The board voted in May to submit an MOU stating that the district would participate in RTTT.  The board unanimously voted to approve that MOU.  Since that time, the board has not been afforded an opportunity to participate in the development of the district's submission.  In early October, an initial draft scope of work was required by the state for all participating districts.  In my opinion, this would have been an ideal time to present the working plan to the board to capture our input, but that did not occur.

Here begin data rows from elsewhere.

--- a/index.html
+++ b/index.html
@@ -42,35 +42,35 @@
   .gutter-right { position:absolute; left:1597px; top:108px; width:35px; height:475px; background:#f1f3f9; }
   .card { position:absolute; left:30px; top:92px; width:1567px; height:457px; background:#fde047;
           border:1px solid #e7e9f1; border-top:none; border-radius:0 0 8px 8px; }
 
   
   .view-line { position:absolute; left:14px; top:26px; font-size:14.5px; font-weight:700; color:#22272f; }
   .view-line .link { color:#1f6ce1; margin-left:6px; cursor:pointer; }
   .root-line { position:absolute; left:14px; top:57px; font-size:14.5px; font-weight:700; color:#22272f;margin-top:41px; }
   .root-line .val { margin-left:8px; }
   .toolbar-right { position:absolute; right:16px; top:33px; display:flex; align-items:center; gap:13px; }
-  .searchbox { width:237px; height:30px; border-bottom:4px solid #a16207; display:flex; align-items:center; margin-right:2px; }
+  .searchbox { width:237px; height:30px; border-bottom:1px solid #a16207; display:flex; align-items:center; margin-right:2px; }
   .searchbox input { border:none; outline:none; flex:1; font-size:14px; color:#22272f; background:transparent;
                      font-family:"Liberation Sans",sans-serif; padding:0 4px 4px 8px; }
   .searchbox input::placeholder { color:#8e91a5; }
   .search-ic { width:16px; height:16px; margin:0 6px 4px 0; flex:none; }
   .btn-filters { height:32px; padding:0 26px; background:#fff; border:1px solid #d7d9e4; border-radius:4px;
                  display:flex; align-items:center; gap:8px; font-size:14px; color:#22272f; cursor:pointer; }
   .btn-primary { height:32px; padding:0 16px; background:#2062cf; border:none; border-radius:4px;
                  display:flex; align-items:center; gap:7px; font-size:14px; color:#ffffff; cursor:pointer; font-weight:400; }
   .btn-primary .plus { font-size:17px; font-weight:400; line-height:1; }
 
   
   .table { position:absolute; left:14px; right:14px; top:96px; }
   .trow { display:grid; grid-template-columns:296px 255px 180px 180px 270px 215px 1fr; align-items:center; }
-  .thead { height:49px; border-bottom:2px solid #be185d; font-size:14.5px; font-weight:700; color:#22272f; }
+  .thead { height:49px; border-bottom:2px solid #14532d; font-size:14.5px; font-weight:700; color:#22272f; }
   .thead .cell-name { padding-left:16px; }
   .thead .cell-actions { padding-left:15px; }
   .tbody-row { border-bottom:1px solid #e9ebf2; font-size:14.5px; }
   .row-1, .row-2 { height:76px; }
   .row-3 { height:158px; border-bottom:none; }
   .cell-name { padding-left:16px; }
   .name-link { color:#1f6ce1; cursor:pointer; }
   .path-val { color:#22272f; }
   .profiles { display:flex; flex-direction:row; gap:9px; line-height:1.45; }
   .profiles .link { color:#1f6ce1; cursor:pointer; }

I am STRONGLY in support of RTTT, and I'm glad our state and district are participating.  For the most part, I am in complete agreement with what I've seen and been told thus far about our plan.  And I have spoken to many individuals about this issue statewide.  The majority of Florida boards that I have researched thus far held meetings to vote on their submissions prior to the Nov. 9 deadline.  Escambia County should have done this as well but did not.  Ideally, either the short October Discussion workshop, which adjourned at 4:40PM, or the equally short October regular workshop, which adjourned at 10:44, would have been perfect meetings for discussion of Escambia's RTTT submission.  Did not happen.

My biggest issue in this matter is that the board was taken for granted and something was submitted on our behalf without our opportunity to give feedback.  I understand that the timeline was extremely compressed--I get that.  But the fact of the matter is that this grant is extremely high-profile, and  board members have expressed interest in being a part of the process to develop our district's plan.  That desire was set aside, and  something important was submitted prior to a full board vote;  Our opportunity as a governing body to comment and review the submission was forclosed upon by proxy when the final scope of work was submitted prior to presentation to the board. That is not the way we as a board should be treated if we are truly part of the district's leadership team.